Segment Open

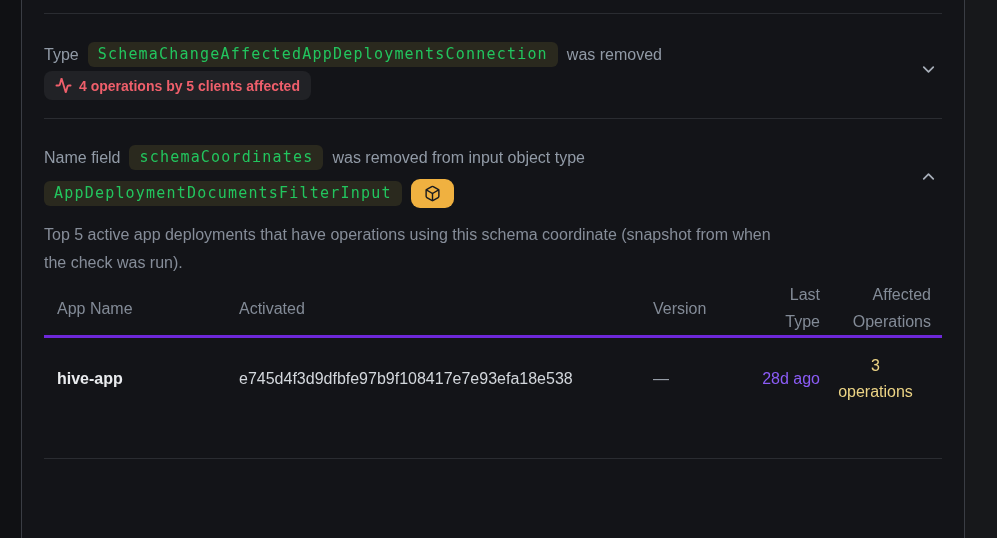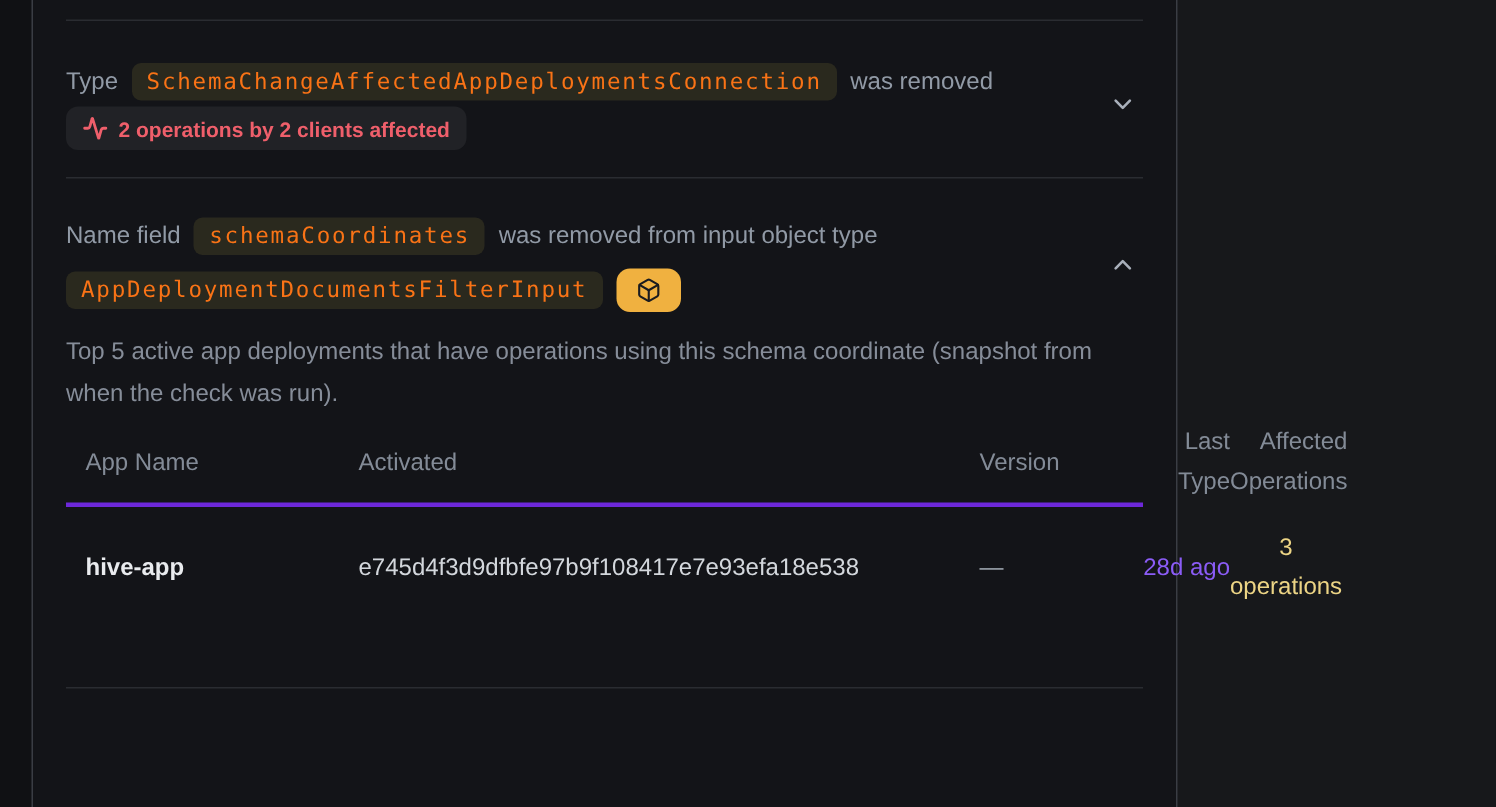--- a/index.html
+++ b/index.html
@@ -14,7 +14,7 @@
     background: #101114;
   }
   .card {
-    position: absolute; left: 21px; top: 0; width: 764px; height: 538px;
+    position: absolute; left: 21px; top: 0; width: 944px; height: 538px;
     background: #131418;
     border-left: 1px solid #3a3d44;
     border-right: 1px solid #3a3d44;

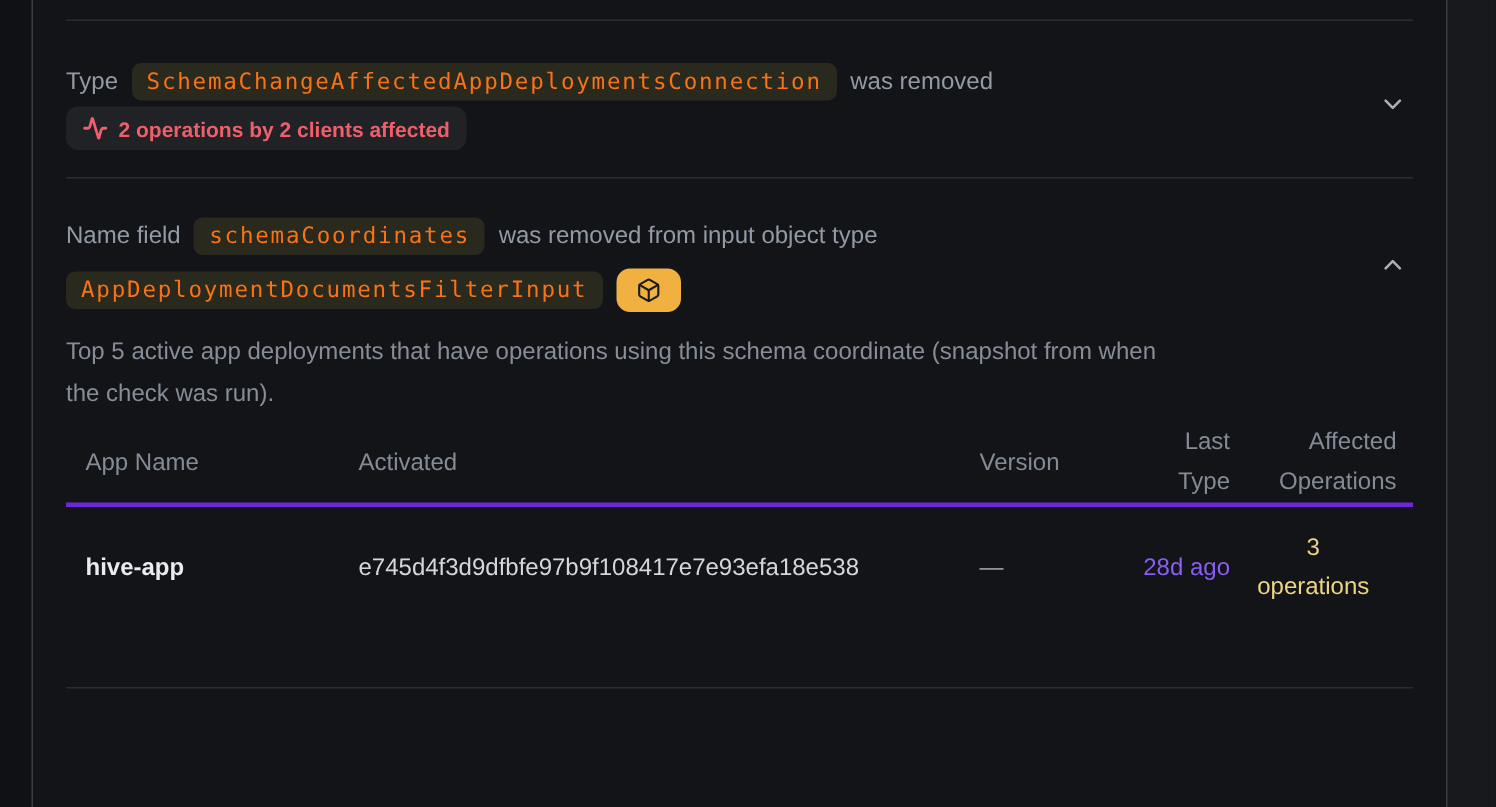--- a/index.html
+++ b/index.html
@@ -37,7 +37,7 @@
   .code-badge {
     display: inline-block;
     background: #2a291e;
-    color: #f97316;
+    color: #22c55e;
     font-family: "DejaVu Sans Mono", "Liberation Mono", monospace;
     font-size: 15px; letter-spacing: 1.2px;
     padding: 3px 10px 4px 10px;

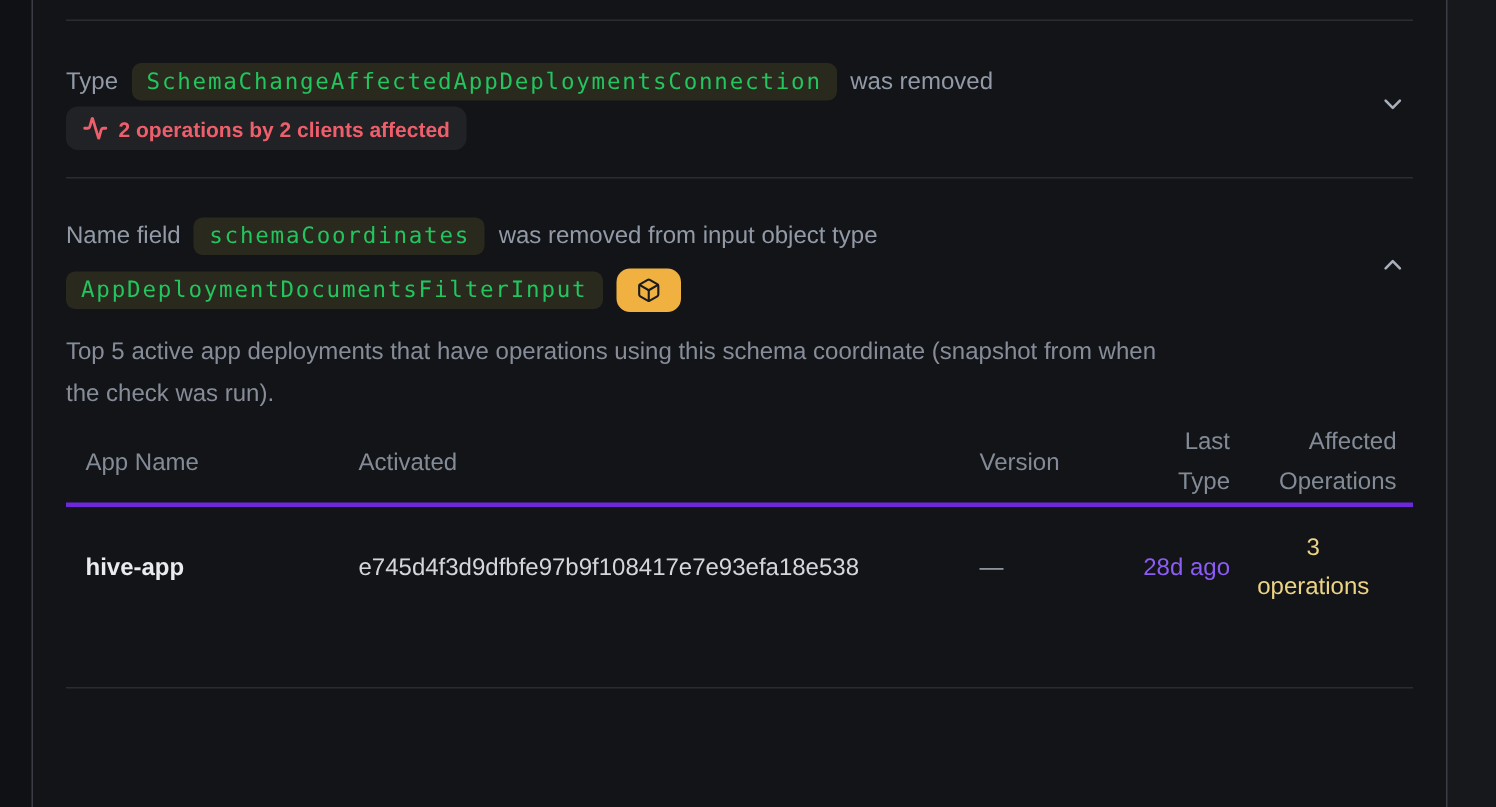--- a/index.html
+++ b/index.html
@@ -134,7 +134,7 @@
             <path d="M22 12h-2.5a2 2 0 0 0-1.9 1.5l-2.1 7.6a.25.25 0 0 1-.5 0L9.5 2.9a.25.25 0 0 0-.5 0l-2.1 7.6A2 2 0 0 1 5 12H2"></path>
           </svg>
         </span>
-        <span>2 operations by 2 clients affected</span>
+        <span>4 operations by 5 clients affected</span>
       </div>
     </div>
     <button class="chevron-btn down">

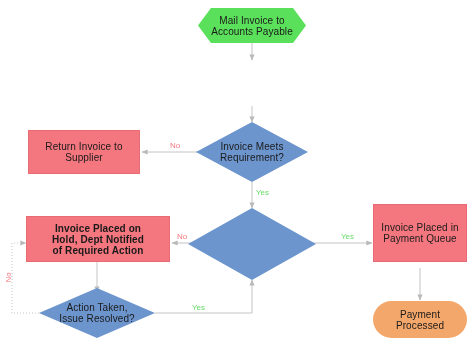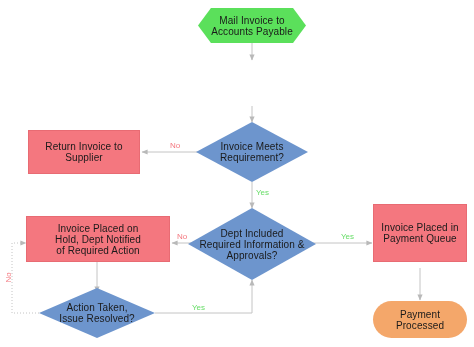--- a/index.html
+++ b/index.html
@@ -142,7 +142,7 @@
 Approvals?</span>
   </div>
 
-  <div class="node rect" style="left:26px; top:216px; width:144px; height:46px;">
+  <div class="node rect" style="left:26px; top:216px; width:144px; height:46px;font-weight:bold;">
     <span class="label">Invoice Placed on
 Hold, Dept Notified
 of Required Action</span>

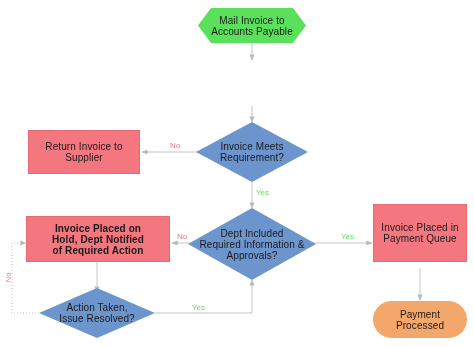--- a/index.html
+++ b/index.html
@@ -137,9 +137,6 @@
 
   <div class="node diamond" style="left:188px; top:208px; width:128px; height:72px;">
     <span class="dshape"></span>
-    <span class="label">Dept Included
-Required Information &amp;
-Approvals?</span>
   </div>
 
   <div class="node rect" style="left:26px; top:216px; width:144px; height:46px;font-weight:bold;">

Segment Closed

## EXERCISE GOAL
Find the word "label" in the data and copy out each line where it turns up.

## SOLVED PROBLEM
     <span class="label">Invoice Placed on
-    <span class="label">Dept Included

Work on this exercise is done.